### EXCERPTED DATA ###

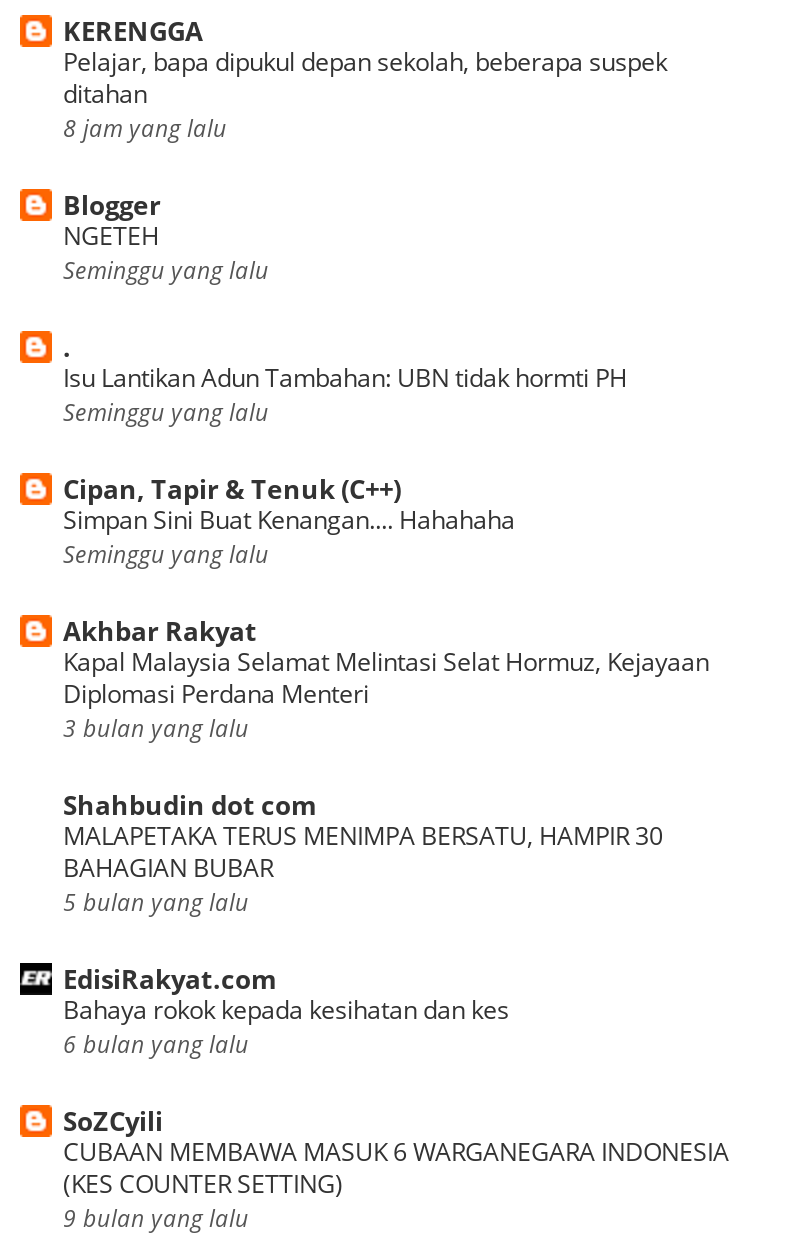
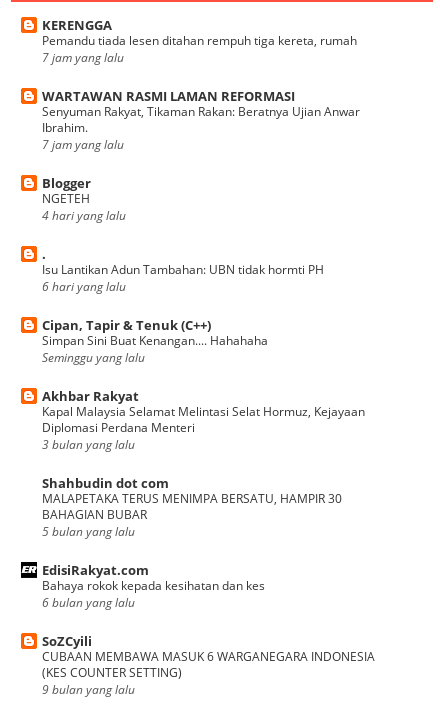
- Pelajar, bapa dipukul depan sekolah, beberapa suspek
- ditahan
- 8 jam yang lalu
+ Pemandu tiada lesen ditahan rempuh tiga kereta, rumah
+ 7 jam yang lalu
+ WARTAWAN RASMI LAMAN REFORMASI
+ Senyuman Rakyat, Tikaman Rakan: Beratnya Ujian Anwar
+ Ibrahim.
+ 7 jam yang lalu

- Seminggu yang lalu
+ 4 hari yang lalu

- Seminggu yang lalu
+ 6 hari yang lalu
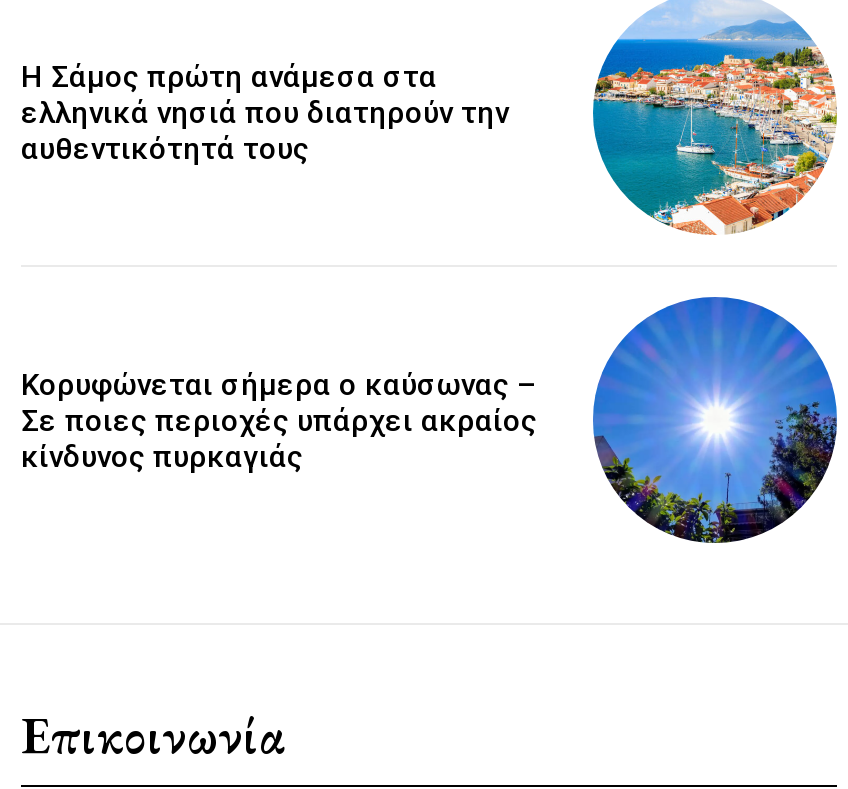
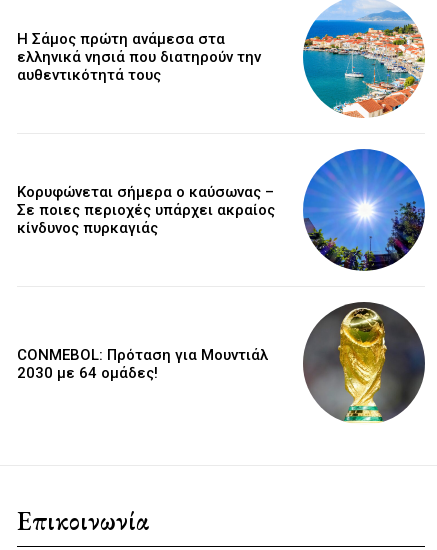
+ [image]
+ CONMEBOL: Πρόταση για Μουντιάλ
+ 2030 με 64 ομάδες!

###

State the count of lines in the preceding listing that include the string "yang". No other words belong in the answer.

7